Aim of the exercise:
Nothing but the lines from the one with "font-size: 17.5px;" through the final line of the entries below should be written out, each exactly as given.

----

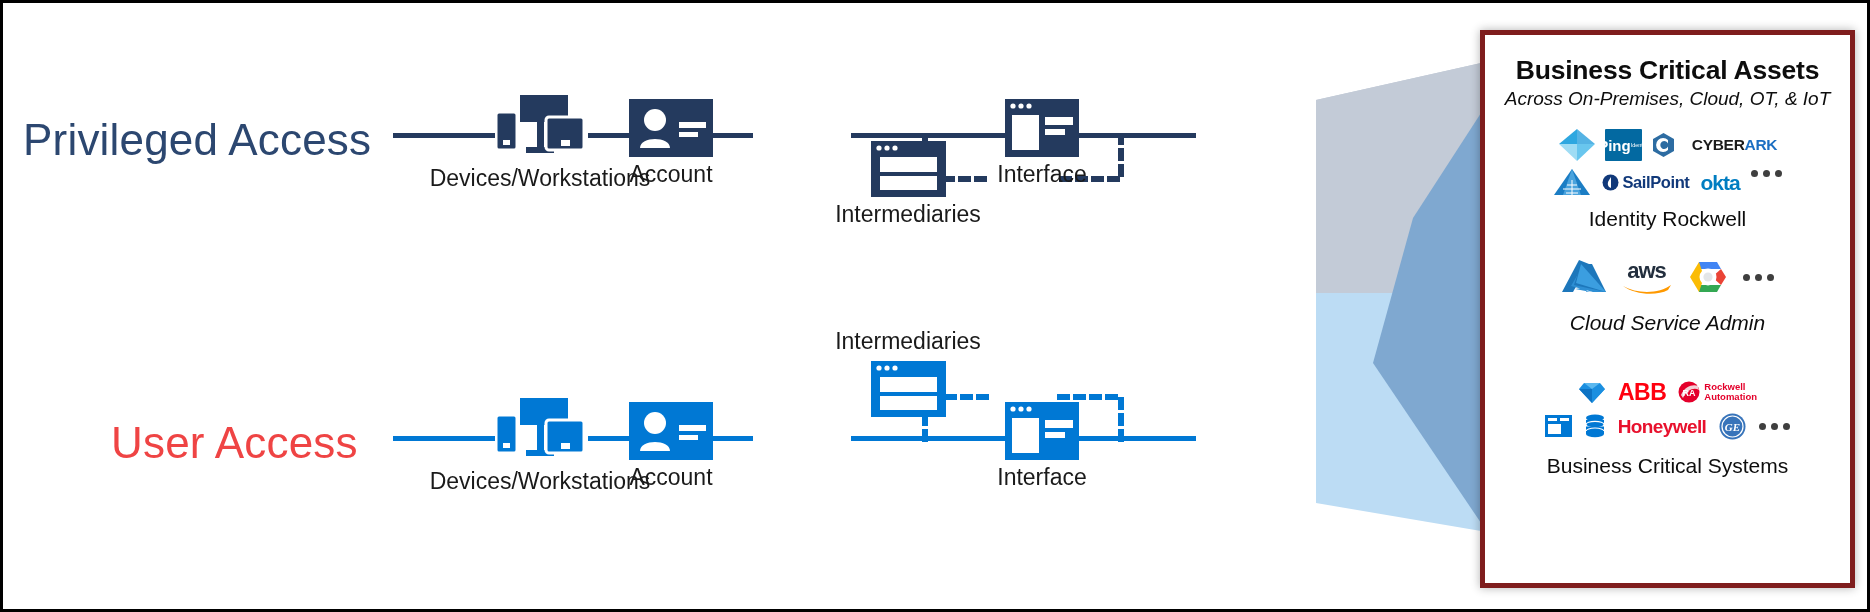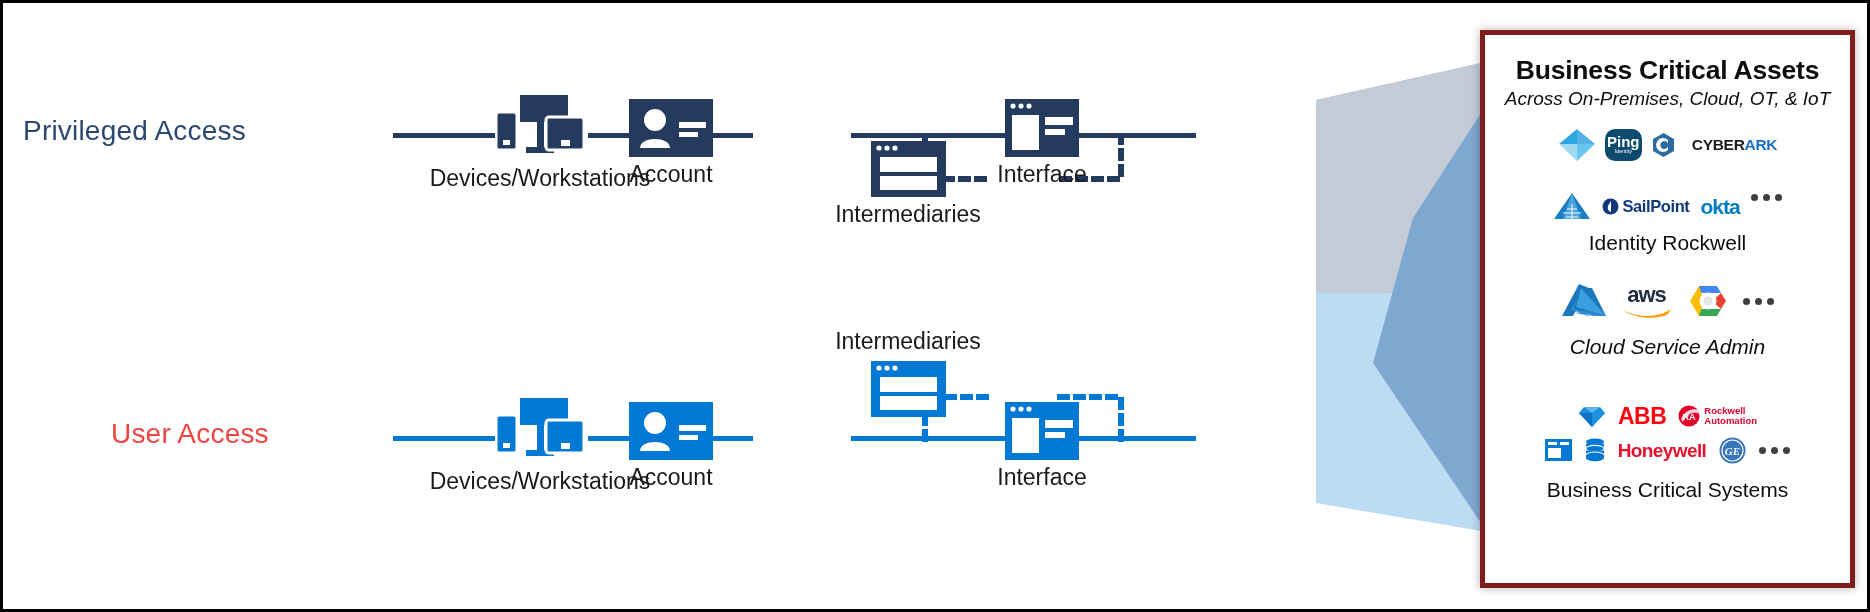--- a/index.html
+++ b/index.html
@@ -23,7 +23,7 @@
   .row { position: absolute; left: 0; width: 1480px; }
   .row-label {
     position: absolute;
-    font-size: 28px;
+    font-size: 44px;
     font-weight: 400;
     letter-spacing: .2px;
     white-space: nowrap;

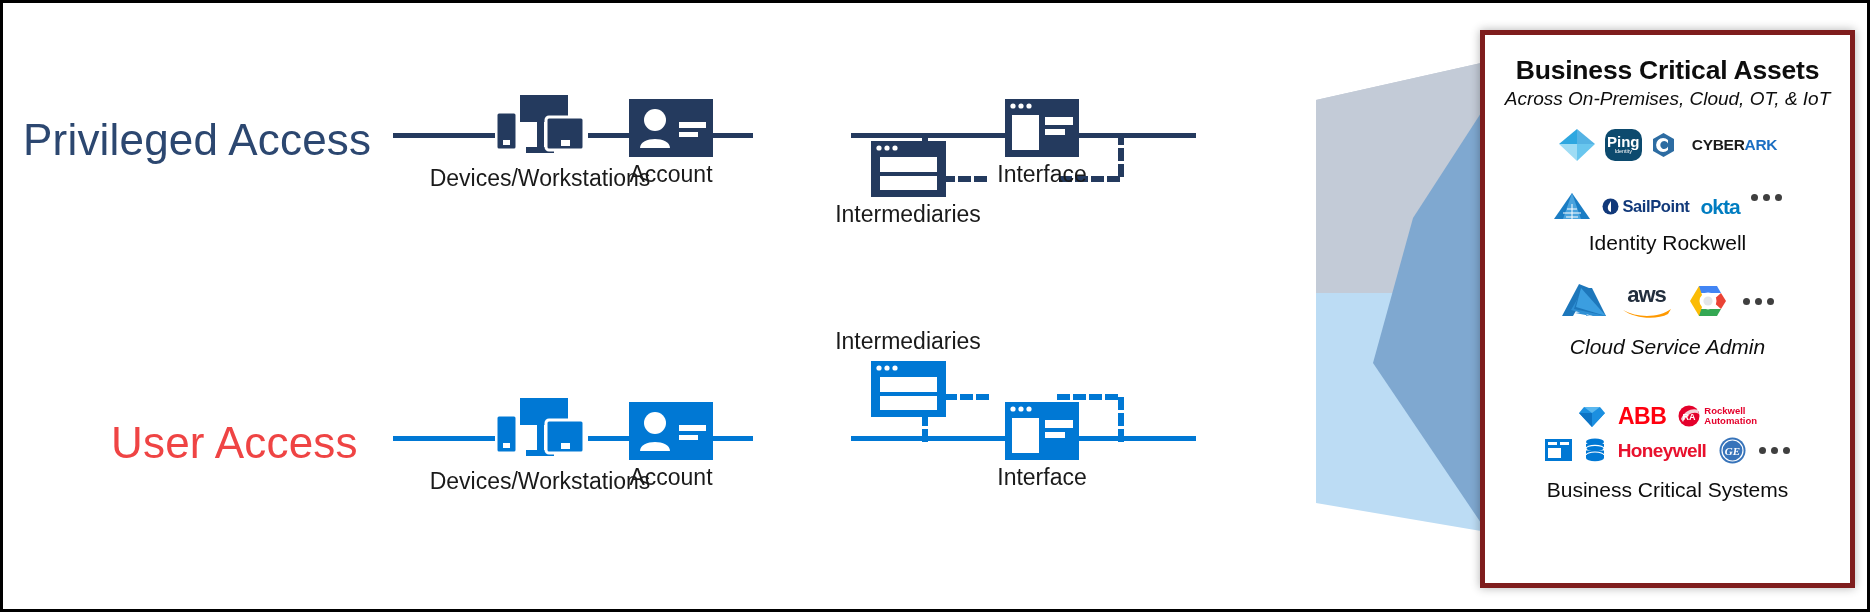--- a/index.html
+++ b/index.html
@@ -95,9 +95,9 @@
   .lg-txt { font-weight: bold; line-height: 1; white-space: nowrap; }
 
   .ping-box {
-    background: #0c4a6e; color: #fff; width: 37px; height: 32px;
-    display: flex; flex-direction: column; align-items: center; justify-content: center;
-    border-radius: 10px;
+    background: #0369a1; color: #fff; width: 37px; height: 32px;
+    display: flex; flex-direction: row; align-items: center; justify-content: center;
+    border-radius: 1px;
   }
   .ping-box b { font-size: 15px; line-height: 13px; }
   .ping-box s { font-size: 5.5px; text-decoration: none; line-height: 7px; }

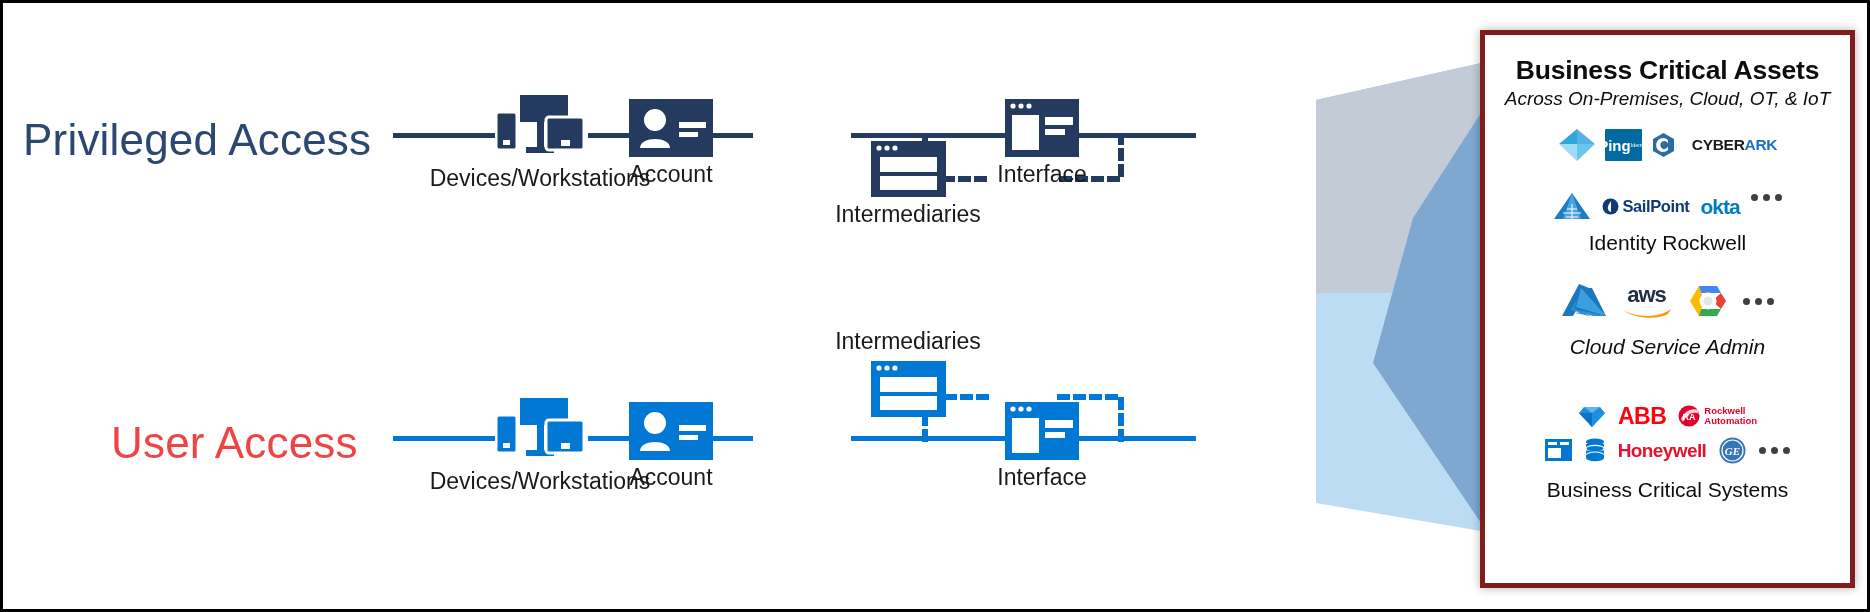--- a/index.html
+++ b/index.html
@@ -291,7 +291,7 @@
             <span class="lg-txt cyberark"><span>CYBER</span><em>ARK</em></span>
           </span>
         </div>
-        <div class="logo-line" style="gap:11px;margin-top:24px;">
+        <div class="logo-line" style="gap:11px;">
           <span class="lg">
             <svg width="38" height="30" viewBox="0 0 38 30">
               <polygon points="19,2 37,28 1,28" fill="#1b7dc4"></polygon>

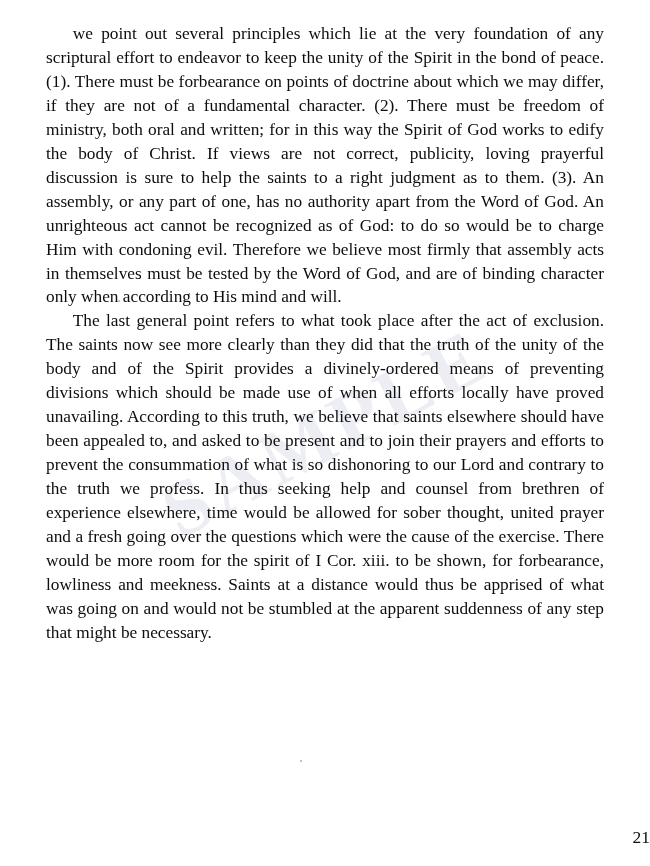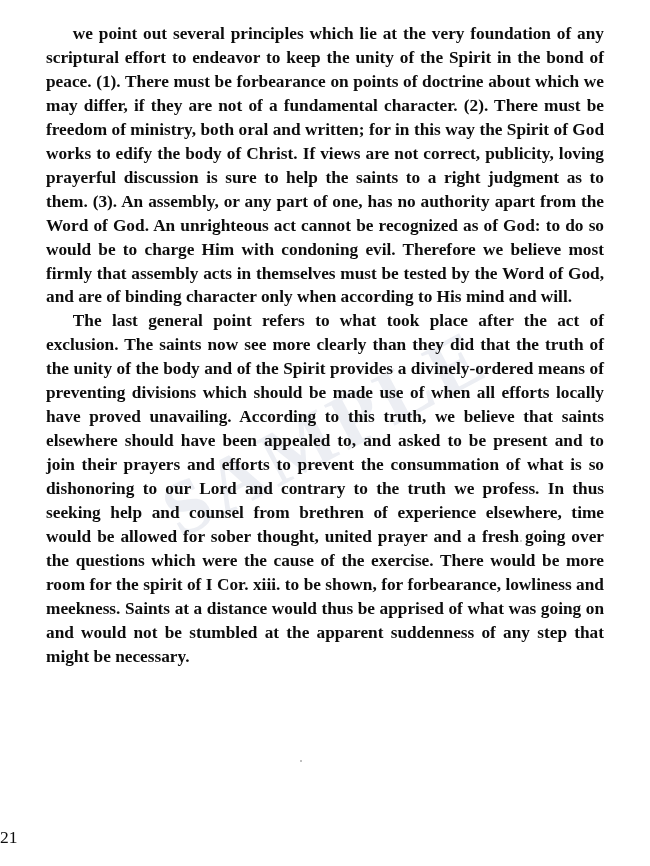--- a/index.html
+++ b/index.html
@@ -53,7 +53,6 @@
     text-justify: inter-word;
     -webkit-hyphens: manual;
     hyphens: manual;
-    font-weight: bold;
   }
   .para {
     margin: 0;

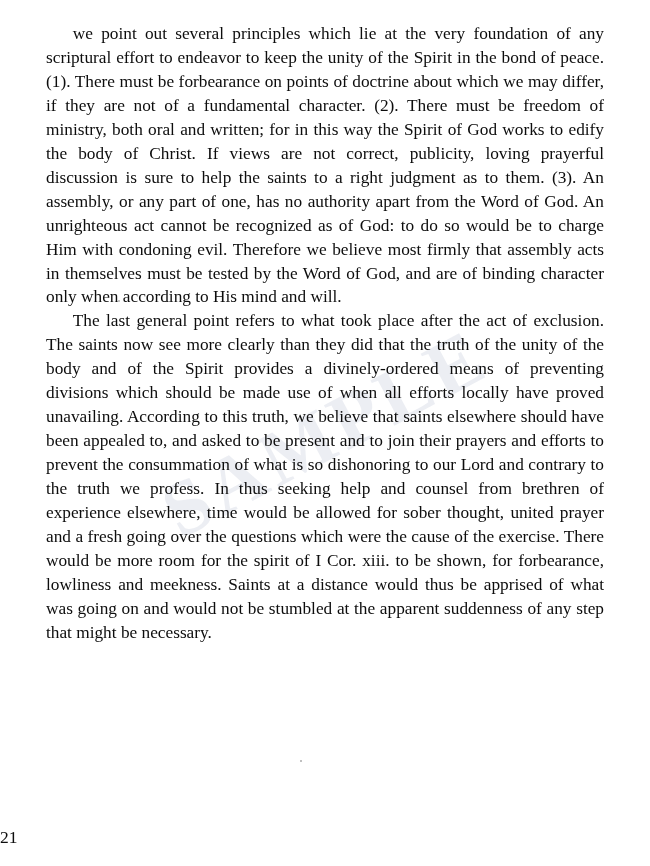--- a/index.html
+++ b/index.html
@@ -67,7 +67,7 @@
     left: 0;
     right: 0;
     bottom: 18px;
-    text-align: left;
+    text-align: right;
     font-size: 17.5px;
     font-family: "Liberation Serif", serif;
     color: #0d0d0d;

----

Task solution:
     font-size: 17.5px;
     font-family: "Liberation Serif", serif;
     color: #0d0d0d;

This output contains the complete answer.